Re: [Math] Little thought about multi-threading

Posted by Thomas Neidhart <th...@gmail.com>.
On 07/22/2012 11:25 PM, Gilles Sadowski wrote:
> 
>>> [...]
>>> Threaded execution, on the other hand, can be very, very helpful for a
>>> number of math algorithms and thread management inside commons math is a
>>> very reasonable option in those cases.  This would provide a performance
>>> boost with very little complexity for the user of math.  Managing these
>>> threads is really pretty simple as well.
>>>
>>>
>> How about the Fork-Join framework of Java 7 as an alternative?
> 
> +1

I would also be interested in performance improvements of certain
algorithms by taking advantage of the multi-core processors we have
nowadays. The fork-join framework of java 7 looks clean and simple to
use, so I guess it is somehow a logical target for a library as CM.

+1

>> Well, you probably don't want to switch to Java 7 now, [...]
> 
> Oh, yes, please! 8-P

I would be in favor of this too, but we could also target it for the 4.0
release together with the parallelization stuff.

Thomas

---------------------------------------------------------------------
To unsubscribe, e-mail: dev-unsubscribe@commons.apache.org
For additional commands, e-mail: dev-help@commons.apache.org


Re: [Math] Little thought about multi-threading

Posted by Gilles Sadowski <gi...@harfang.homelinux.org>.
> > [...]
> >Threaded execution, on the other hand, can be very, very helpful for a
> >number of math algorithms and thread management inside commons math is a
> >very reasonable option in those cases.  This would provide a performance
> >boost with very little complexity for the user of math.  Managing these
> >threads is really pretty simple as well.
> >
> >
> How about the Fork-Join framework of Java 7 as an alternative?

+1

> 
> Well, you probably don't want to switch to Java 7 now, [...]

Oh, yes, please! 8-P


Gilles

---------------------------------------------------------------------
To unsubscribe, e-mail: dev-unsubscribe@commons.apache.org
For additional commands, e-mail: dev-help@commons.apache.org


Re: [Math] Little thought about multi-threading

Posted by Oliver Heger <ol...@oliver-heger.de>.
Am 22.07.2012 21:01, schrieb Ted Dunning:
> I don't believe that there are any commons math algorithms that would
> benefit from execution in a Hadoop map-reduce style.  The issue is that
> iterative algorithms are essentially incompatible with the very large
> startup costs of map-reduce programs under Hadoop.
>
> Some algorithms can be recast to make use of an all-reduce operator which
> can be implemented in a map-only job.  EM algorithms often have this
> structure.
>
> Otherwise, massive algorithmic change is usually necessary.  For instance,
> partial SVD can be done using a fixed and small number of map-reduce
> operations by using stochastic projection.
>
> Threaded execution, on the other hand, can be very, very helpful for a
> number of math algorithms and thread management inside commons math is a
> very reasonable option in those cases.  This would provide a performance
> boost with very little complexity for the user of math.  Managing these
> threads is really pretty simple as well.
>
>
How about the Fork-Join framework of Java 7 as an alternative?

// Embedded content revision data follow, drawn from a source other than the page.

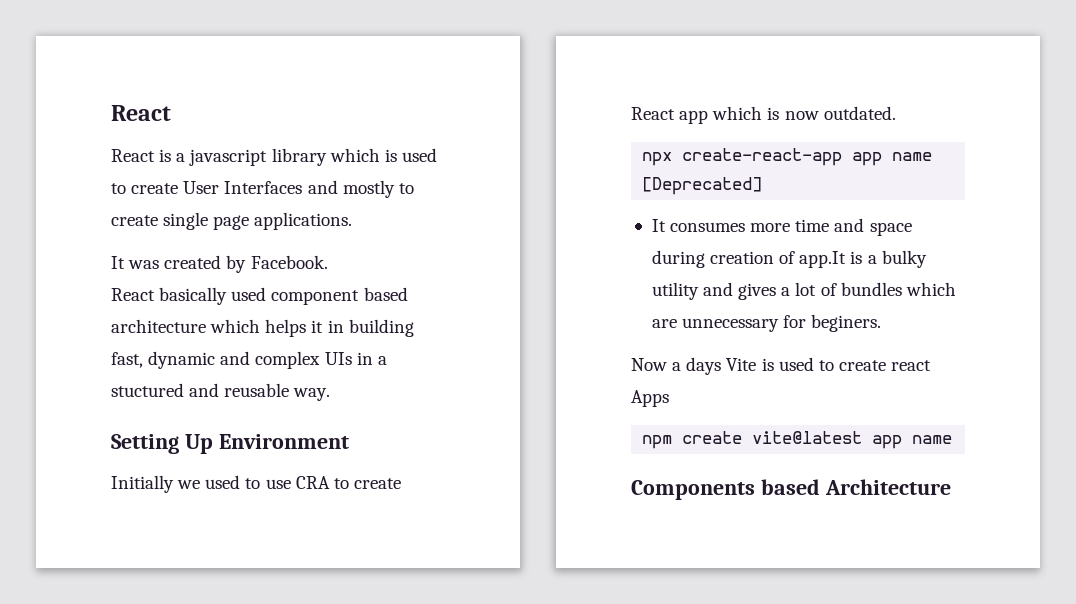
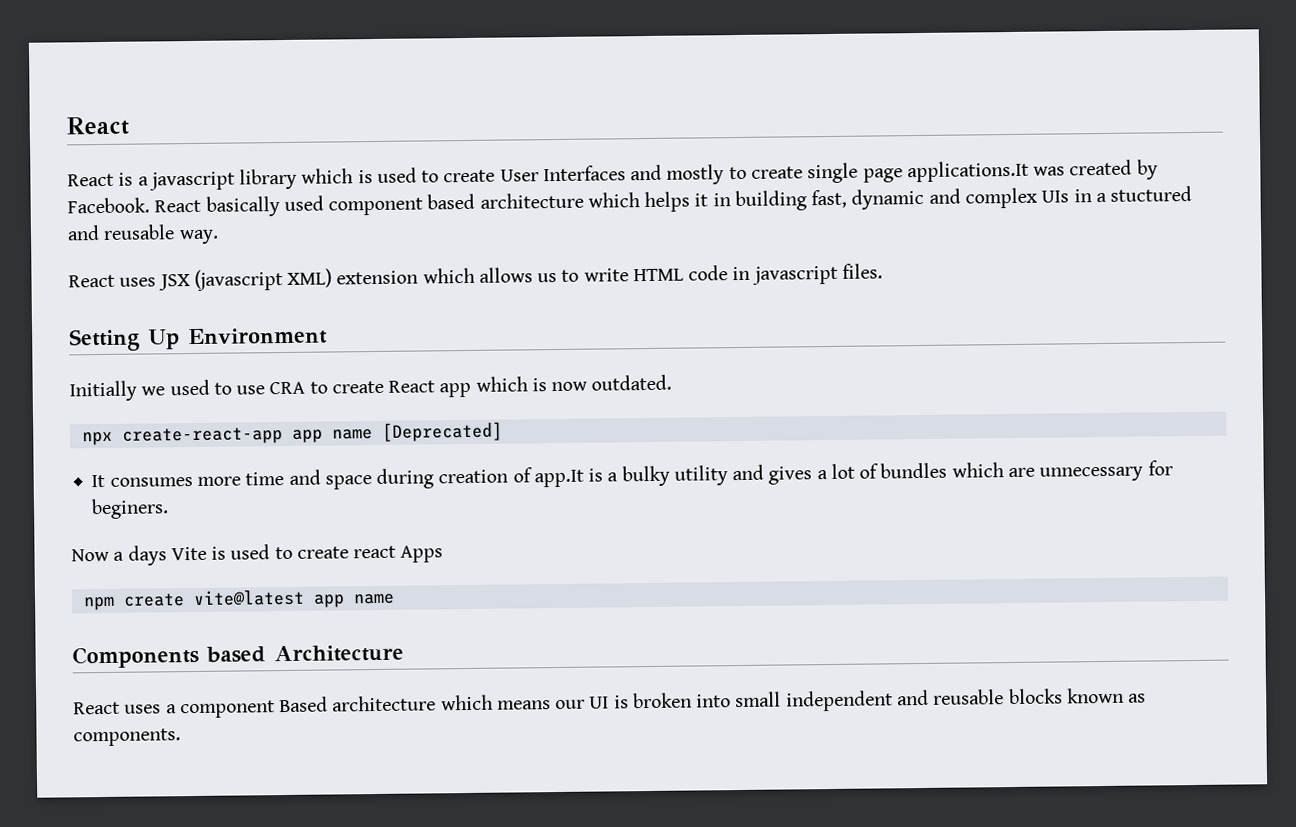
- React is a javascript library which is used to create User Interfaces and mostly to create single page applications.
- It was created by Facebook.
- React basically used component based architecture which helps it in building fast, dynamic and complex UIs in a stuctured and reusable way.
+ React is a javascript library which is used to create User Interfaces and mostly to create single page applications.It was created by Facebook. React basically used component based architecture which helps it in building fast, dynamic and complex UIs in a stuctured and reusable way.
+ React uses JSX (javascript XML) extension which allows us to write HTML code in javascript files.
+ React uses a component Based architecture which means our UI is broken into small independent and reusable blocks known as components.

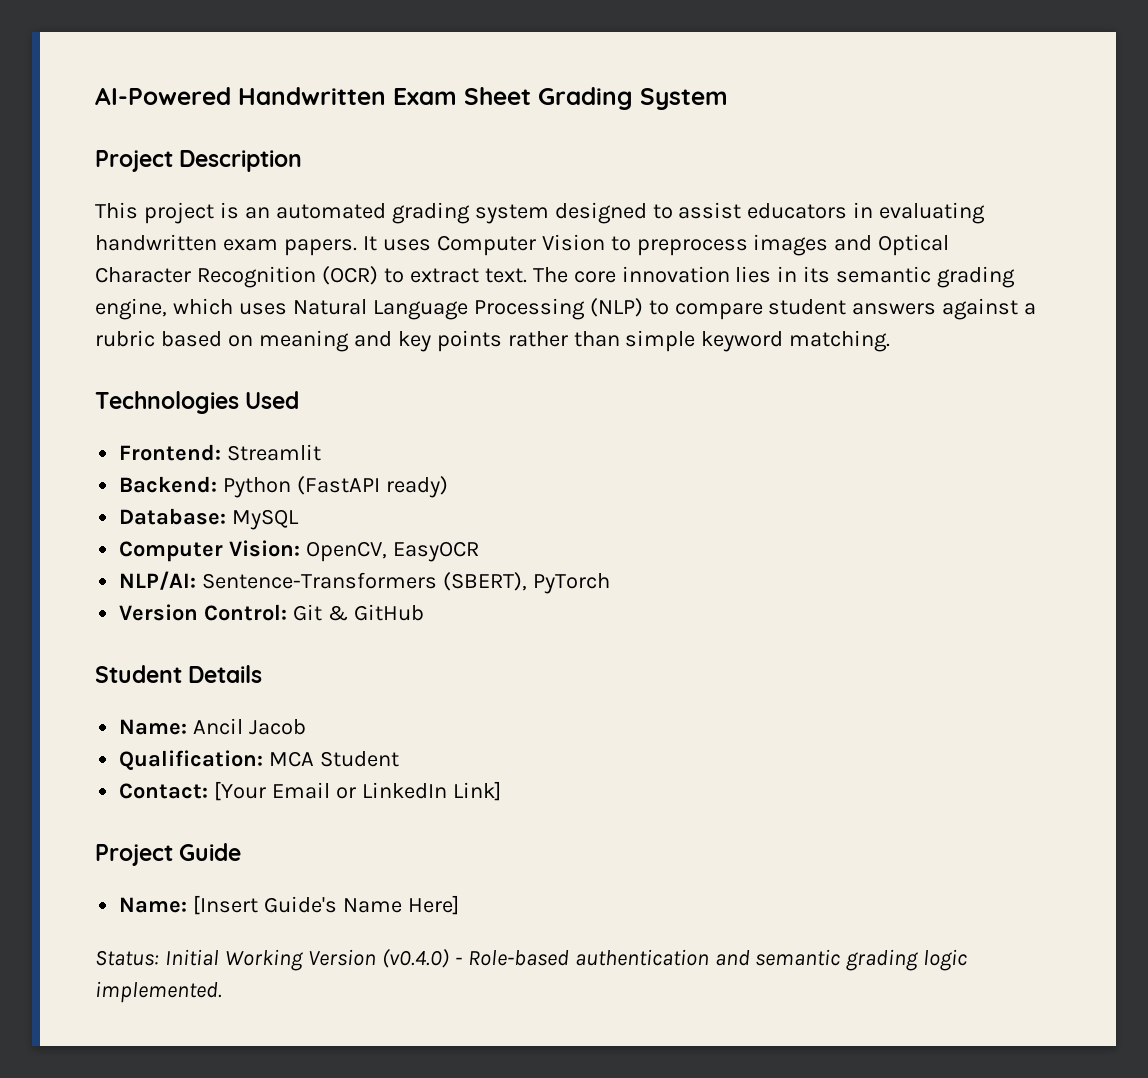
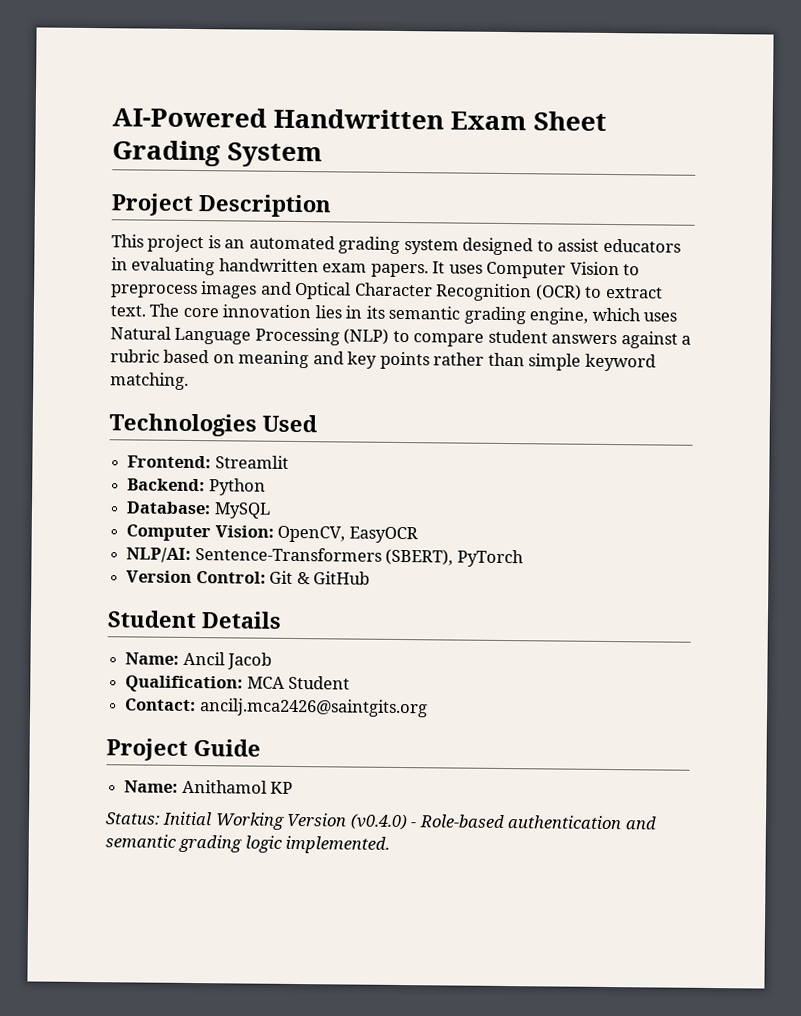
- Backend: Python (FastAPI ready)
+ Backend: Python
- Contact: [Your Email or LinkedIn Link]
+ Contact: ancilj.mca2426@saintgits.org
- Name: [Insert Guide's Name Here]
+ Name: Anithamol KP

Well, you probably don't want to switch to Java 7 now, but maybe in a 
later version? And I think, there are back-ports for earlier Java versions.

Oliver

>
> On Sun, Jul 22, 2012 at 9:27 AM, Phil Steitz <ph...@gmail.com> wrote:
>
>> On 7/21/12 6:17 AM, Gilles Sadowski wrote:
>>> Hi.
>>>
>>> My previous post (with subject "Synchronisation") made me think (again)
>> that
>>> it might be useful to start considering how to take advantage of
>>> multi-threading in Commons Math.
>>> Indeed, it seems that some parts of the library might end up not being
>> used
>>> anymore because their performance simply cannot match competing
>>> implementations that do benefit form parallelization. [The recent example
>>> that comes to mind is the FFT.]
>>
>> This is an interesting question.  I am also -1 on adding
>> dependencies, but it would be a good idea to look at how others have
>> solved the problem of how to support parallel execution by multiple
>> threads without managing threads directly.  Lots of [math]
>> algorithms could be parallelized.  The question is how to
>> effectively coordinate the work without owning or creating the
>> workers.  I would be -0 to any suggestion that involved [math]
>> itself spawning threads, since that 0) creates management headeaches
>> 1) may violate some container contracts and 2) forces execution
>> threads to be in the same process.  I think it is worth thinking
>> about how we might support parallel execution by externally managed
>> workers.  An obvious thing to look at is how to break our
>> parallelizable algorithms into pieces that could be executed in
>> Hadoop Map/Reduce jobs.  Step 0) is the breaking up part.  Then step
>> 1) might be either some examples added to the user guide or custom
>> Pig functions (or examples of how to code them).
>>
>> Phil
>>>
>>>
>>> Best regards,
>>> Gilles
>>>
>>> ---------------------------------------------------------------------
>>> To unsubscribe, e-mail: dev-unsubscribe@commons.apache.org
>>> For additional commands, e-mail: dev-help@commons.apache.org
>>>
>>>
>>
>>
>> ---------------------------------------------------------------------
>> To unsubscribe, e-mail: dev-unsubscribe@commons.apache.org
>> For additional commands, e-mail: dev-help@commons.apache.org
>>
>>
>


---------------------------------------------------------------------
To unsubscribe, e-mail: dev-unsubscribe@commons.apache.org
For additional commands, e-mail: dev-help@commons.apache.org


Re: [Math] Little thought about multi-threading

Posted by "J.Pietschmann" <j3...@yahoo.de>.
Am 22.07.2012 23:19, schrieb Gilles Sadowski:
> I agree. I.e. let's make a list of the algorithms that would certainly
> benefit from parallelization, and for which the parallelization would be
> pretty simple (the devilish details notwithstanding...).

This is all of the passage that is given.